O Conselho de Segurança da Organização das Nações Unidas (ONU), aprovou na manhã desta quarta-feira, um conjunto de sanções ao Irã por conta do seu programa nuclear.



Integrado por 15 países – cinco são membros permanentes e nações nucleares – o Conselho aprovou por 12 votos ignorar o acordo firmado por Teerã e informado à Agência Internacional de Energia Atômica (AIEA), com o aval de Brasil e Turquia.



Enquanto esses países votaram contra as sanções, o Líbano decidiu abster-se.



O ministro das Relações Exteriores, Celso Amorim, lamentou, mas afirmou que o Brasil respeitará a decisão do colegiado.



Prevaleceu o poder e as pressões exercidas pelos Estados Unidos e Israel para quem o programa tem objetivos militares.



O presidente iraniano, Mahmoud Ahmadinejad, garantiu que a decisão não levará o Irã à mesa de negociações e deixou claro que haverá confrontações com o Ocidente.



A resolução aprovada pelo Conselho de Segurança prevê mais rigor na fiscalização das exportações ao Irã, suspensão da venda de armas ao país e inspeção criteriosa nas embarcações com bandeira iraniana.

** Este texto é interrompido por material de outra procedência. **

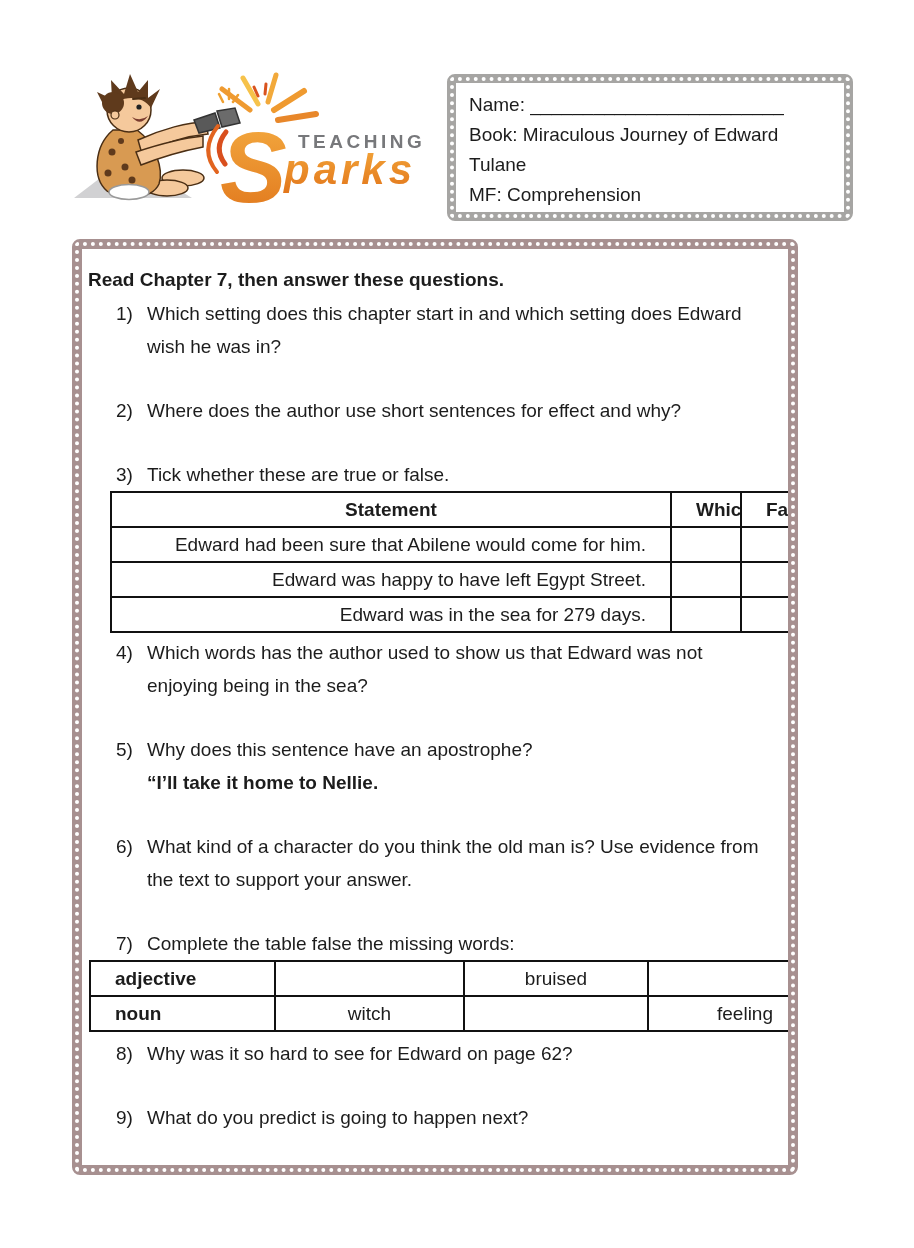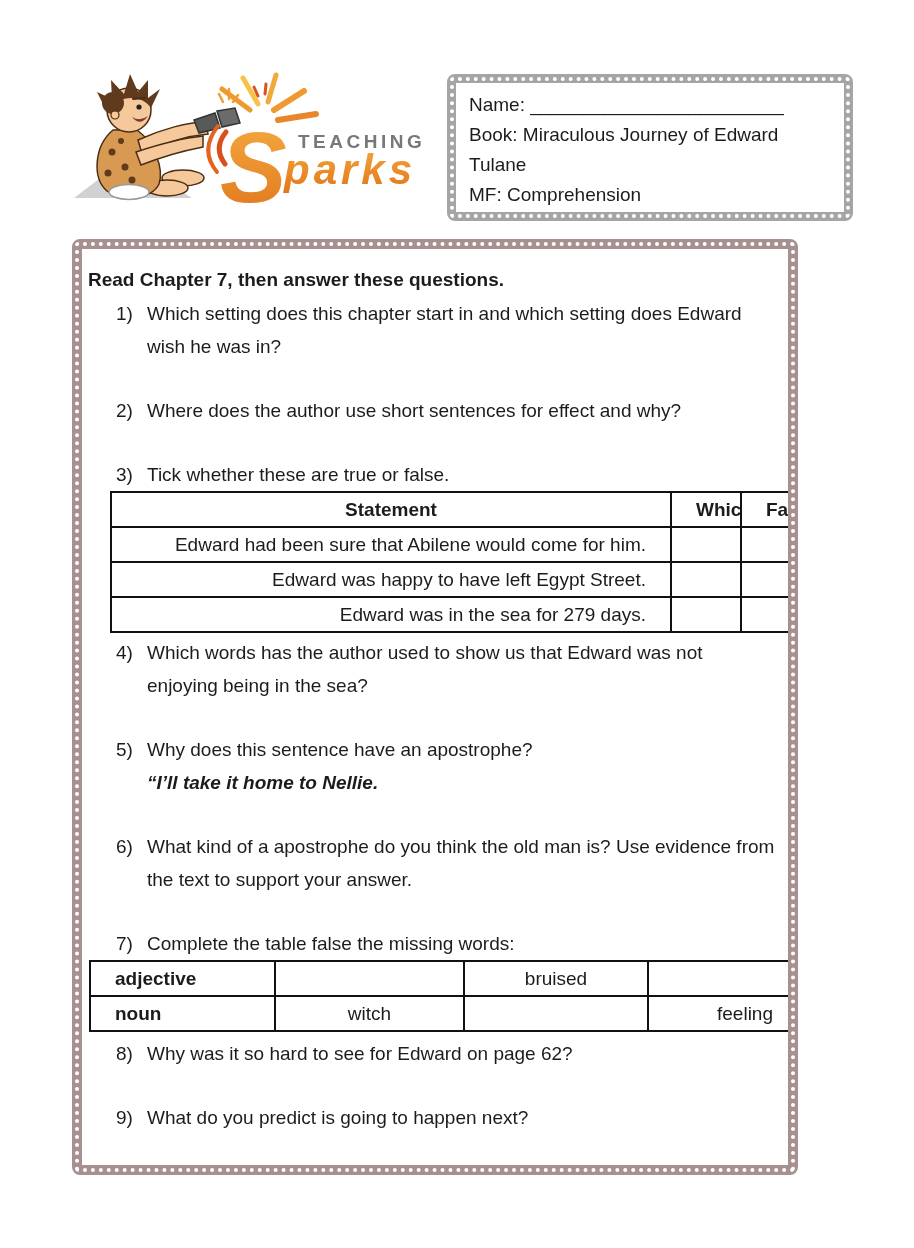--- a/index.html
+++ b/index.html
@@ -53,7 +53,7 @@
   .question.tight { margin-bottom: 0; }
   .qnum { width: 31px; flex: 0 0 31px; }
   .qline { white-space: nowrap; }
-  .qline.bold { font-weight: bold; font-style: italic; }
+  .qline.bold { font-weight: bold; }
 
   table { border-collapse: collapse; table-layout: fixed; }
   td, th { border: 2px solid #111; height: 31px; padding: 0 24px; font-size: 19px; overflow: hidden; white-space: nowrap; }

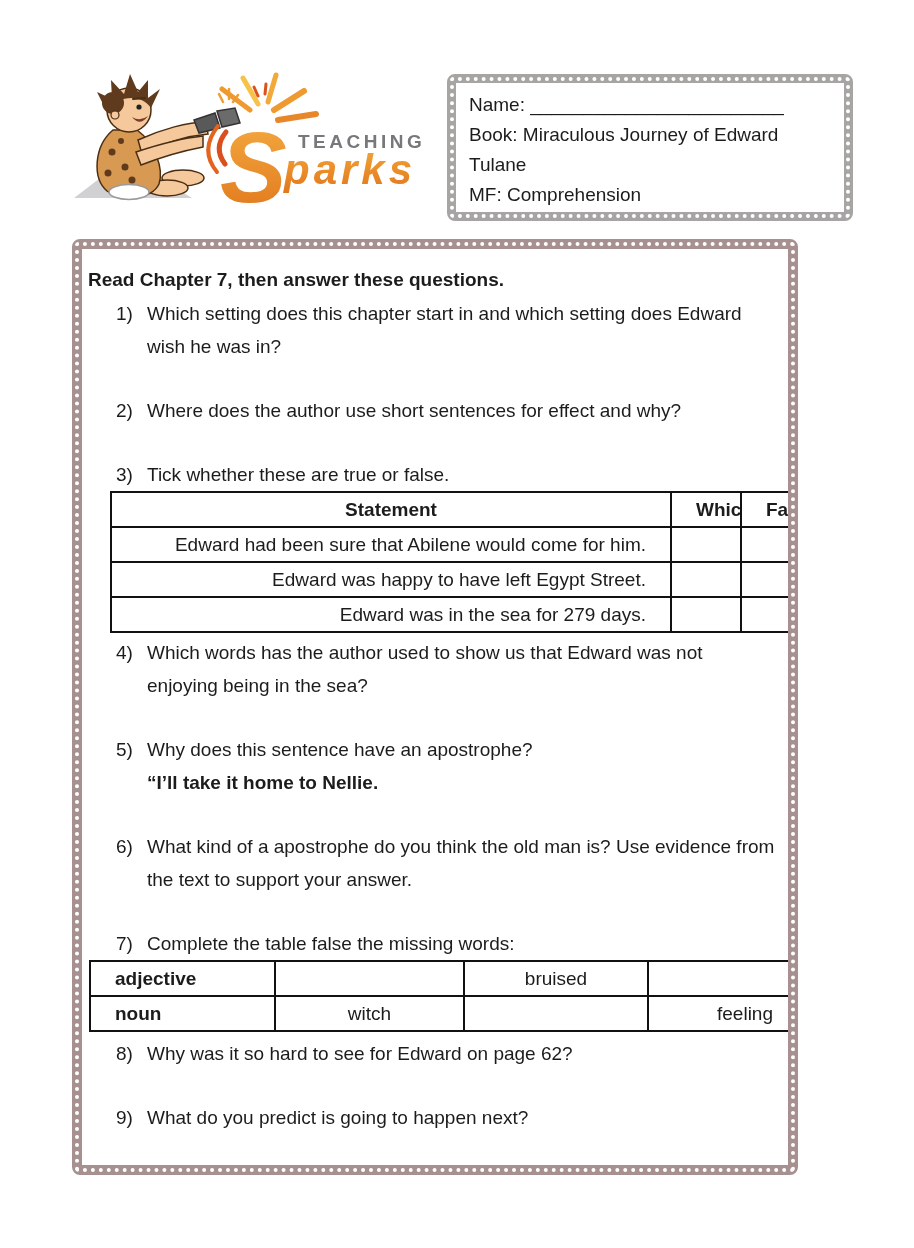--- a/index.html
+++ b/index.html
@@ -217,7 +217,7 @@
       <div class="question">
         <div class="qnum">6)</div>
         <div class="qtext">
-          <div class="qline">What kind of a apostrophe do you think the old man is? Use evidence from</div>
+          <div class="qline">What kind of a character do you think the old man is? Use evidence from</div>
           <div class="qline">the text to support your answer.</div>
         </div>
       </div>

Coube a embaixadora do Brasil na ONU, Maria Luiza Viotti, expressar o voto brasileiro (veja a íntegra no InfoRel in English). Segundo ela, as sanções são ineficientes.



São membros permanentes do Conselho de Segurança os Estados Unidos, França, Reino Unido, Rússia e China.



Os dez países membros rotativos: Brasil, Turquia, Bósnia Herzegovina, Gabão, Nigéria, Áustria, Japão, México, Líbano e Uganda.



Análise da Notícia



Marcelo Rech



Mais uma vez ficou provado que manda quem pode, obedece quem tem juízo.



Os Estados Unidos e Israel abusam das violações ao Direito Internacional, mas são eles os que ditam o curso das Relações Internacionais.



Brasil e Turquia alcançaram em Teerã o mesmo que já havia sido oferecido ao Irã e rejeitado. Agora, foram as grandes potências que torceram o nariz para o acordo.



Primeiro, no fracasso. Em Washington, ninguém acreditava que dois emergentes conseguiriam o que não obtiveram com sabotagens, dinheiro e o sofrimento da população iraniana.



O êxito do acordo fez com que o “Clube” acordasse.



E o Clube não quer que o acordo logrado por Brasil e Turquia abra precedentes, senão daqui a pouco, outros perceberão que têm força e vão começar a despertar.



É melhor cortar o mal pela raiz.



O que o Conselho de Segurança diz ao mundo com sua decisão é: não ao diálogo e sim aos conflitos.



Quanto pior estiver o mundo, melhor para os “falcões”.